▸ Action item
I would like the lines below, from the one with "[146,89,203,100] structure -> (133, 108) none" through the one with "(625, 183) none", copied exactly and without any pictures.

___ Data for this exercise

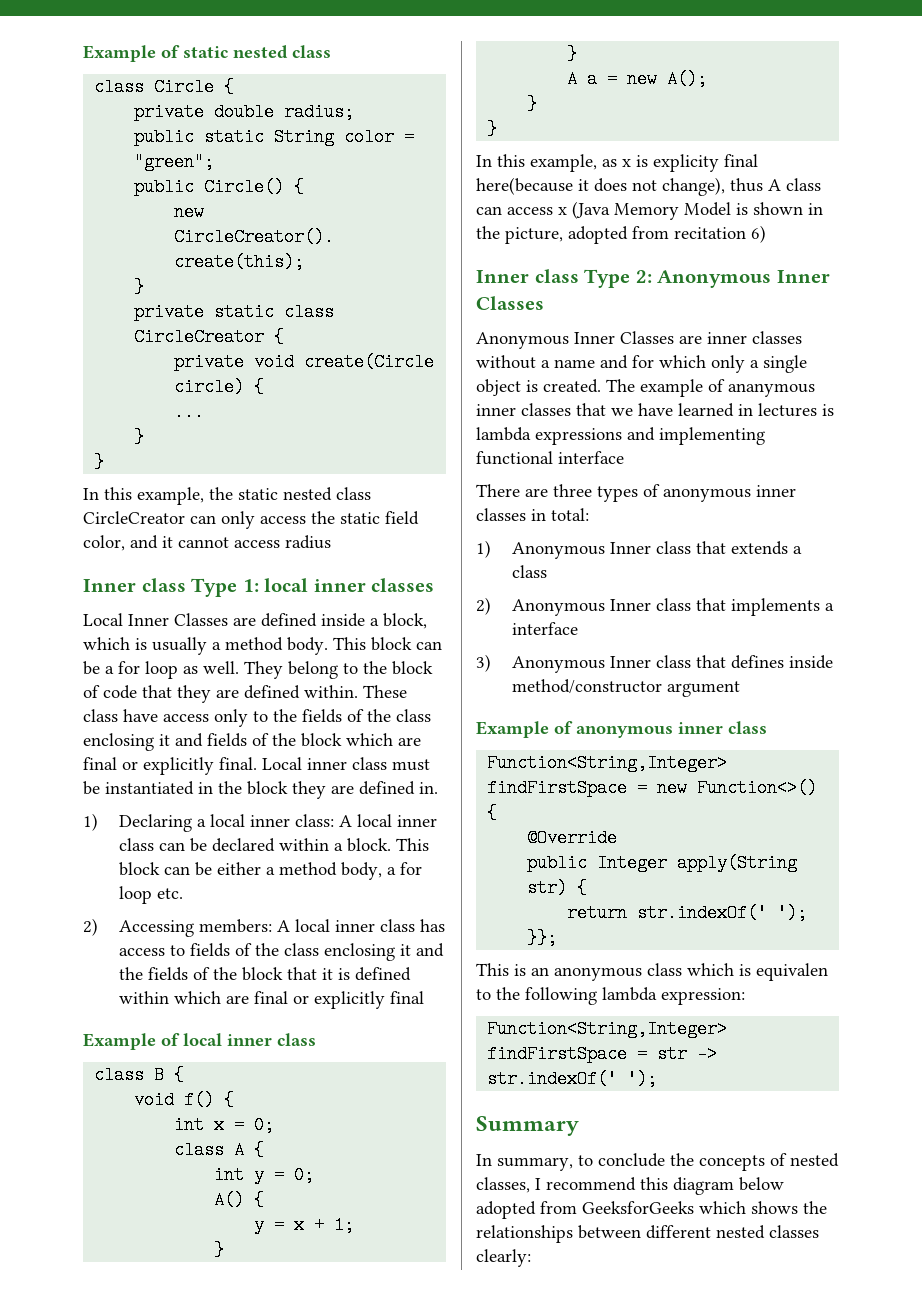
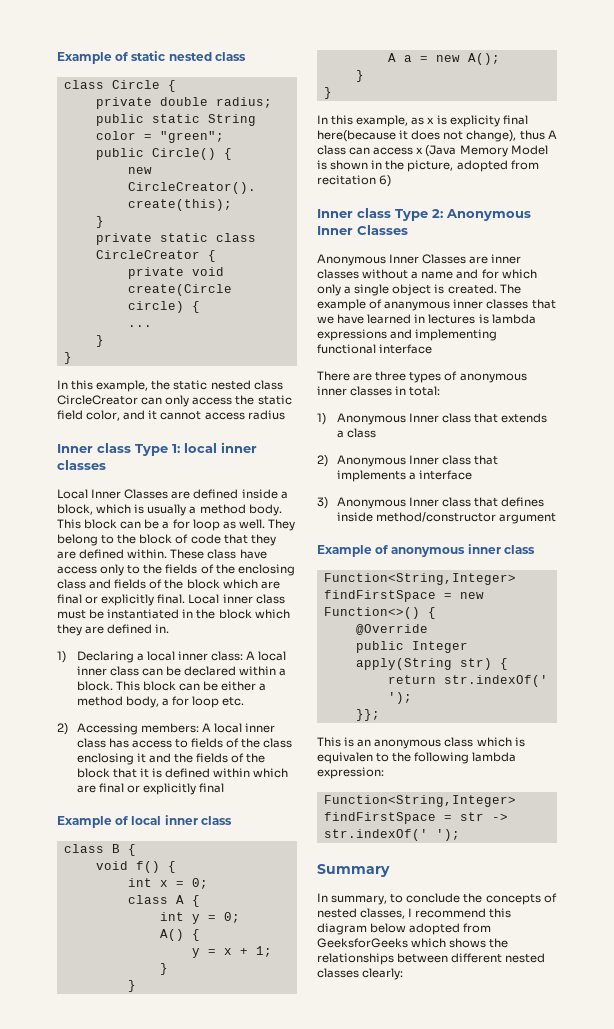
[396,709,431,722] [83,733,170,751] class enclosing it -> [237,564,295,576] [57,579,86,589] enclosing class
(288, 788) none -> [254,609,290,619] which

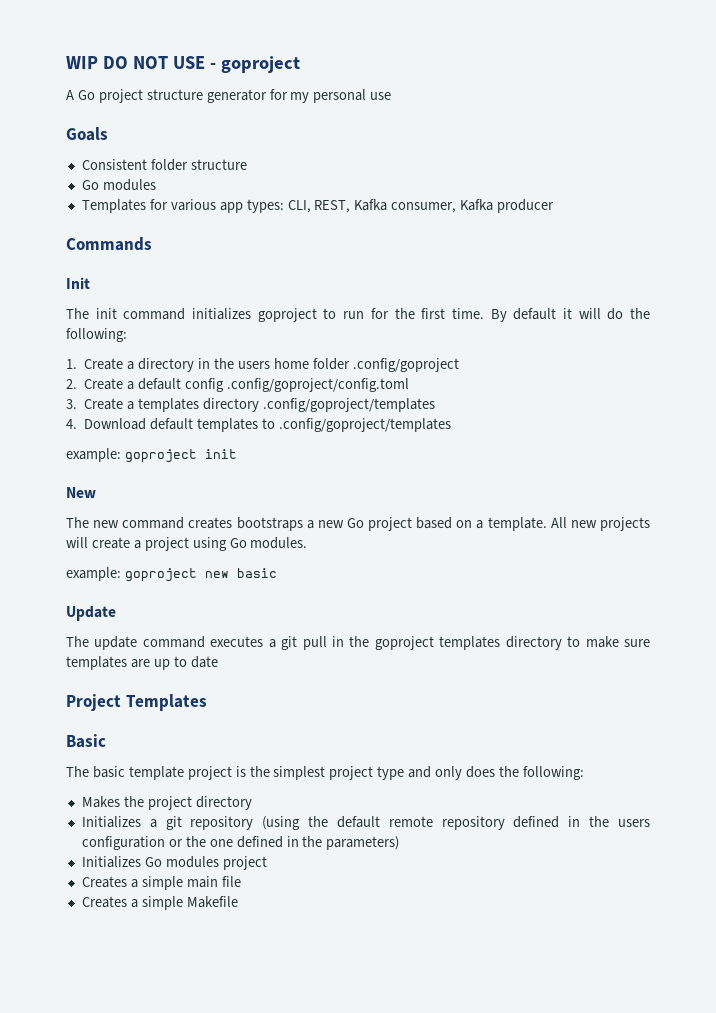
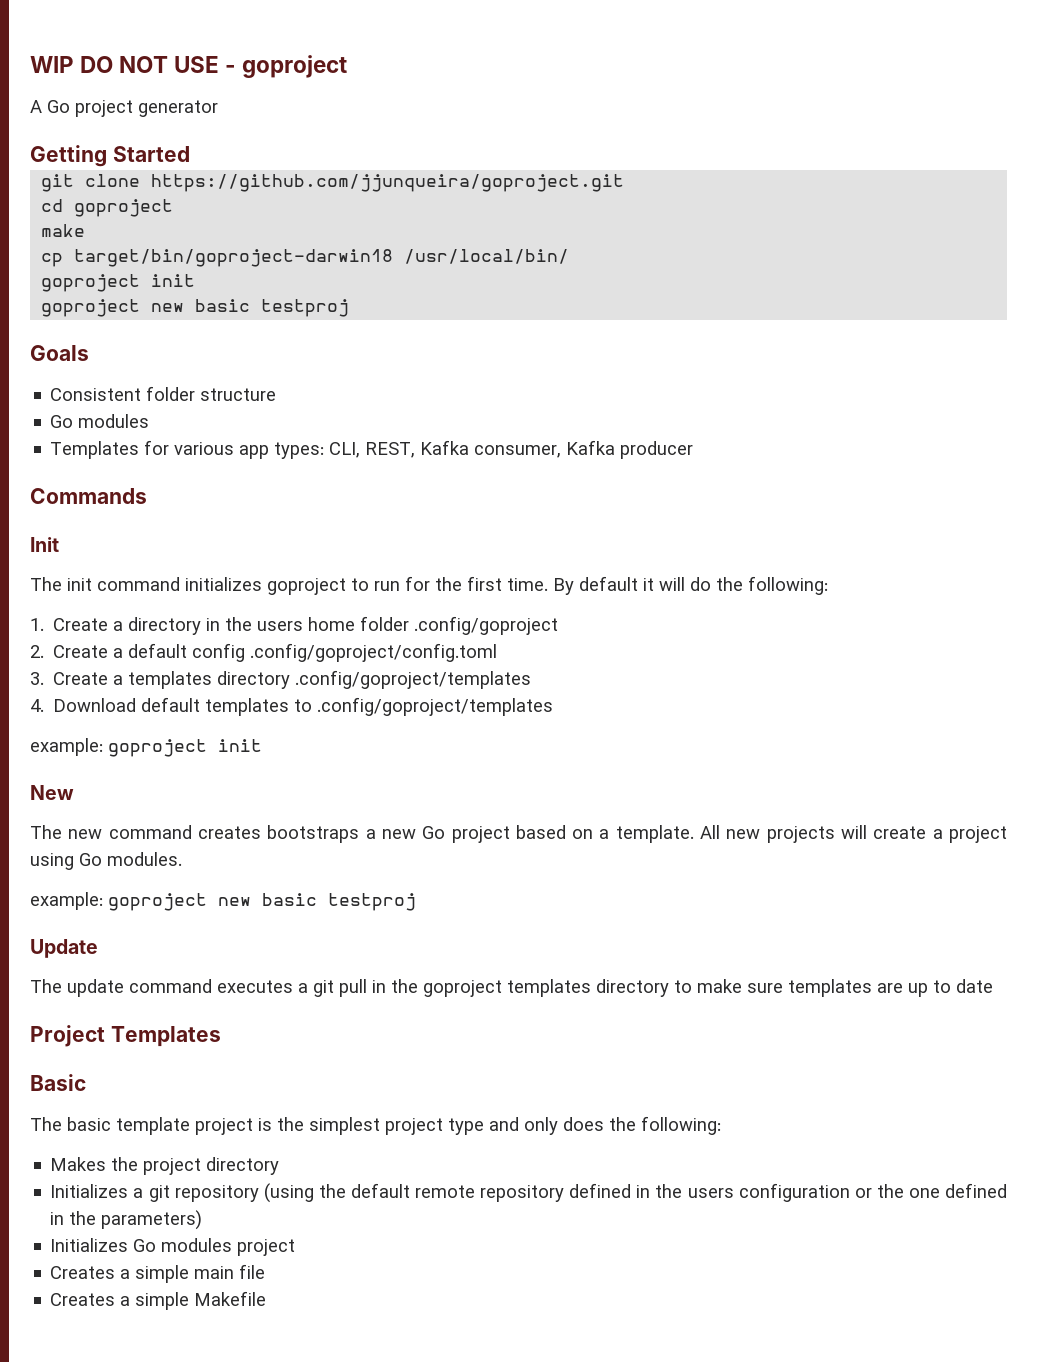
[146,89,203,100] structure -> (133, 108) none
[269,89,392,103] for my personal use -> [30,145,190,167] [41,174,625,192] [41,199,174,217] [41,224,86,237] [41,249,570,267] [41,274,196,292] [41,299,350,317] // Getting Started // git clone https://github.com/jjunqueira/goproject.git // cd goproject // make // cp target/bin/goproject-darwin18 /usr/local/bin/ // goproject init // goproject new basic testproj
(277, 573) none -> [328,893,416,911] testproj

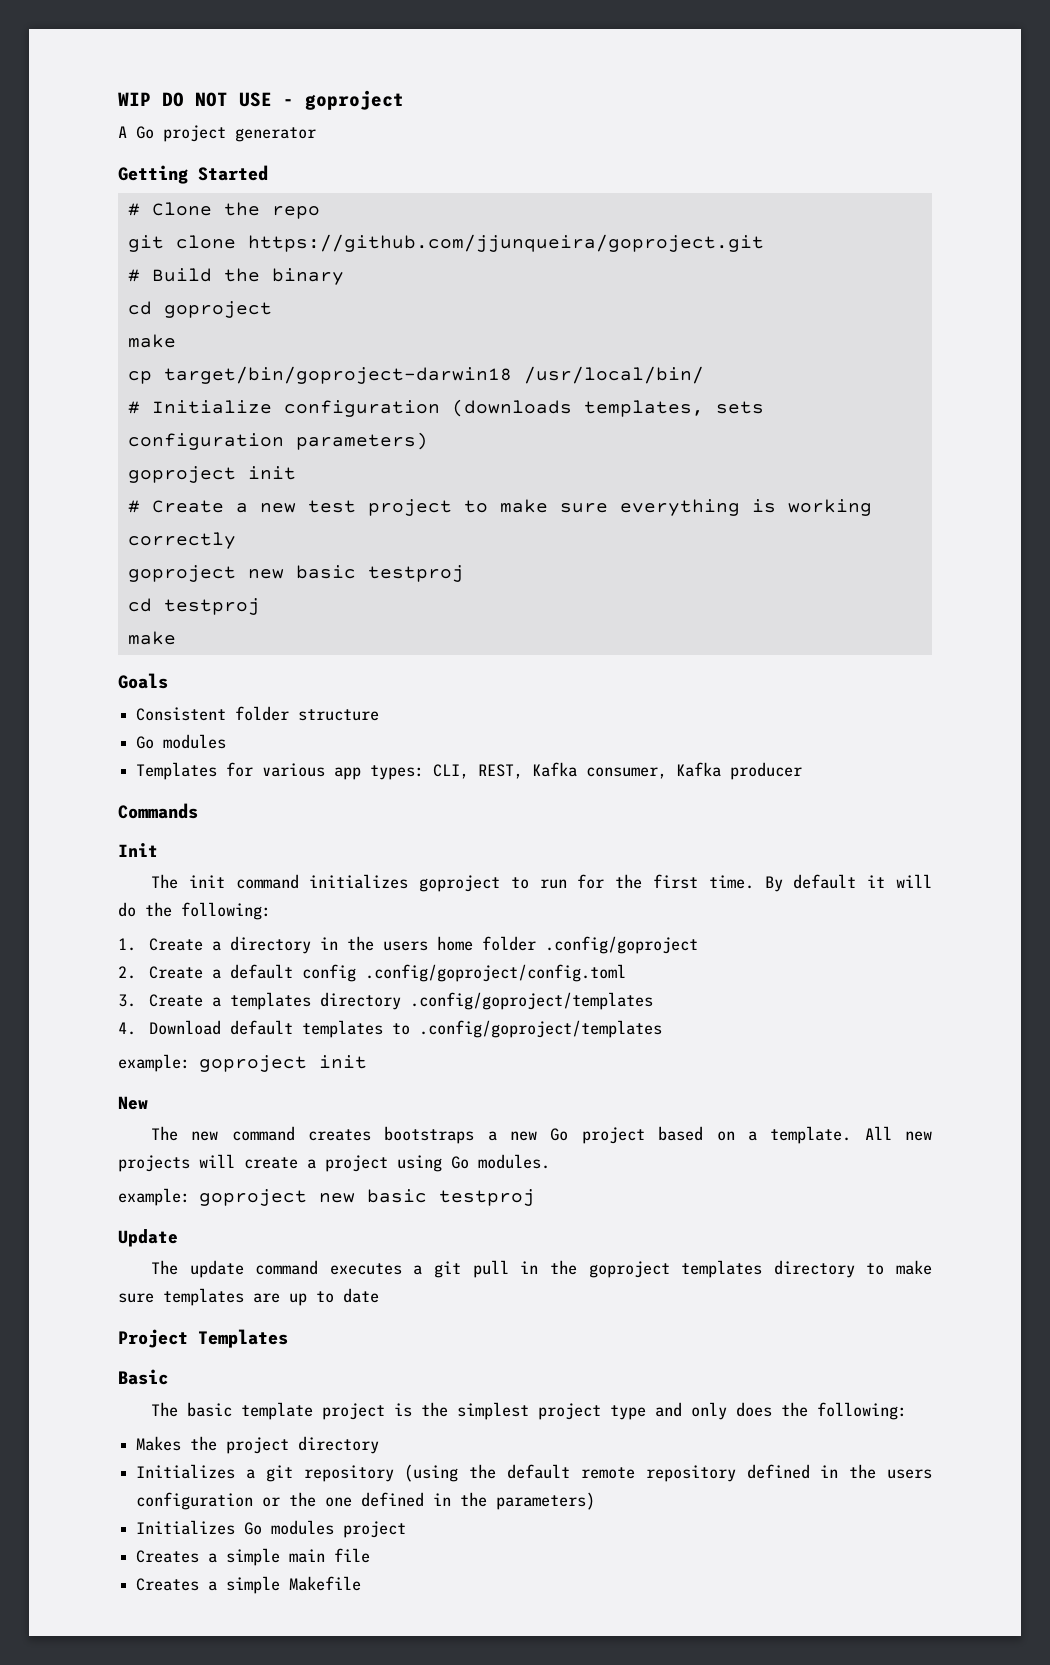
(190, 154) none -> [127,202,320,219] // # Clone the repo
(625, 183) none -> [127,268,344,285] // # Build the binary
[41,274,196,292] [41,299,350,317] goproject init // goproject new basic testproj -> [127,399,764,417] [127,432,428,450] [127,466,296,483] [127,499,872,516] [127,532,236,549] [127,565,464,582] [127,598,260,615] [127,631,176,645] # Initialize configuration (downloads templates, sets configuration parameters) // goproject init // # Create a new test project to make sure everything is working correctly // goproject new basic testproj // cd testproj // make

______

▸ Exercise result
[146,89,203,100] structure -> (133, 108) none
[269,89,392,103] for my personal use -> [30,145,190,167] [41,174,625,192] [41,199,174,217] [41,224,86,237] [41,249,570,267] [41,274,196,292] [41,299,350,317] // Getting Started // git clone https://github.com/jjunqueira/goproject.git // cd goproject // make // cp target/bin/goproject-darwin18 /usr/local/bin/ // goproject init // goproject new basic testproj
(277, 573) none -> [328,893,416,911] testproj

(190, 154) none -> [127,202,320,219] // # Clone the repo
(625, 183) none -> [127,268,344,285] // # Build the binary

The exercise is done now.